Boris Johnson's position: Leave with a new deal or leave 'no deal'

Boris Johnson has frequently stated publicly and in private meetings with his MPs and Cabinet members that he wishes the UK to leave the EU with a deal, although this is now in question in the reasons given for Amber Rudd's resignation as a Cabinet Minister. If Johnson wishes this, to have a different deal from that agreed by Theresa May deal, he has primarily focused on the removal of the Northern Ireland backstop arrangements. However, little is known publicly of his other proposals. Here information is harder to find in the UK but sources from Brussels and the press have indicated that the Johnson new deal will be based on striking out elements of May's deal and as yet there is no indication of what will replace them.

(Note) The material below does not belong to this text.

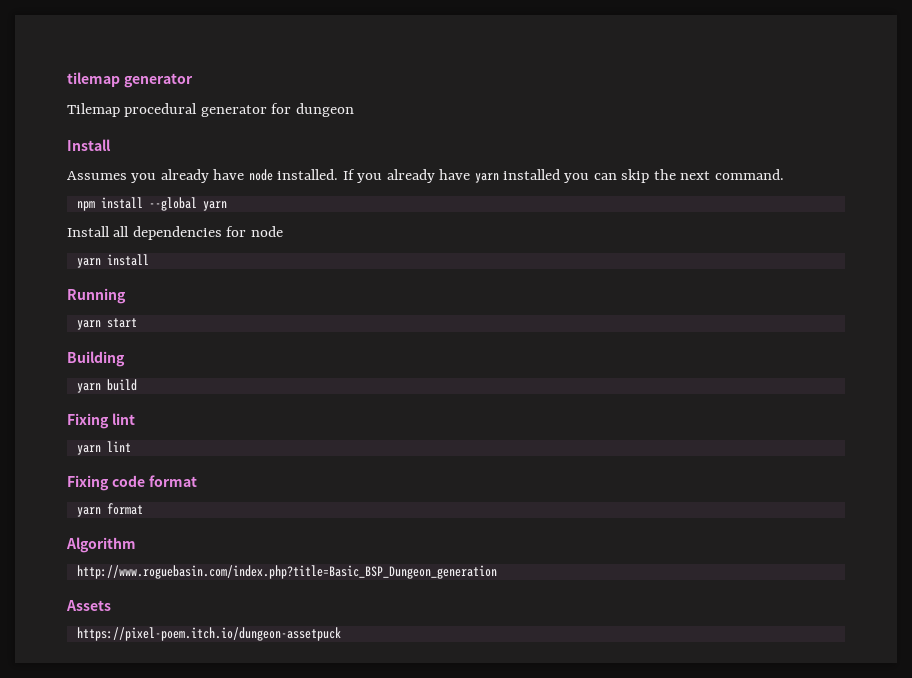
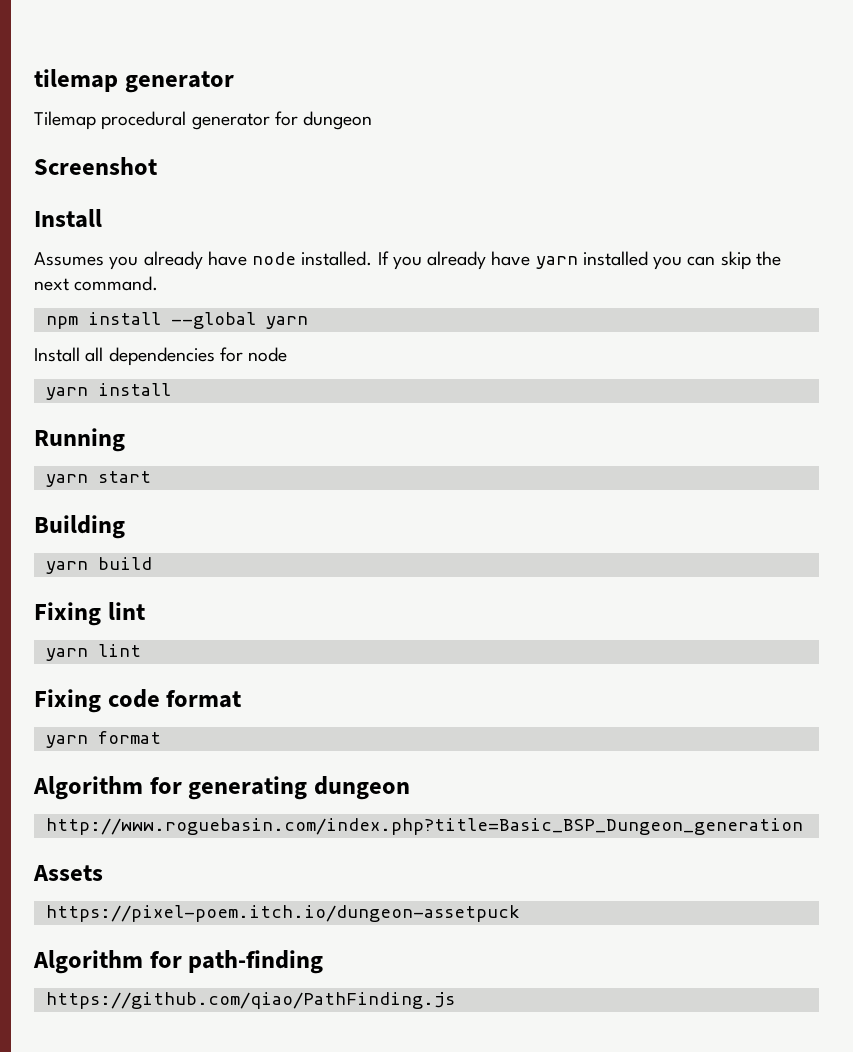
(354, 110) none -> [34,157,157,175] // Screenshot
(136, 545) none -> [149,776,410,800] for generating dungeon
(341, 634) none -> [33,950,324,974] [45,992,455,1009] // Algorithm for path-finding // https://github.com/qiao/PathFinding.js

Of particular interest here, is a proposed  move away from agreeing regulatory alignment for the environment. The practice of maintaining alignment with EU legislation on the environment would be difficult in the May proposals, not least as UK courts would be required to interpret the  EU legislation in a UK context (this would not be devolved at least initially). However, there was recognition that, as the environment does not have boundaries and is cross national, it would be right to retain this alignment. The removal of this alignment would have significant impact on the UK in a variety of ways and make it open to pressures for the adoption of US environment standards in any forthcoming US/UK trade deal negotiations.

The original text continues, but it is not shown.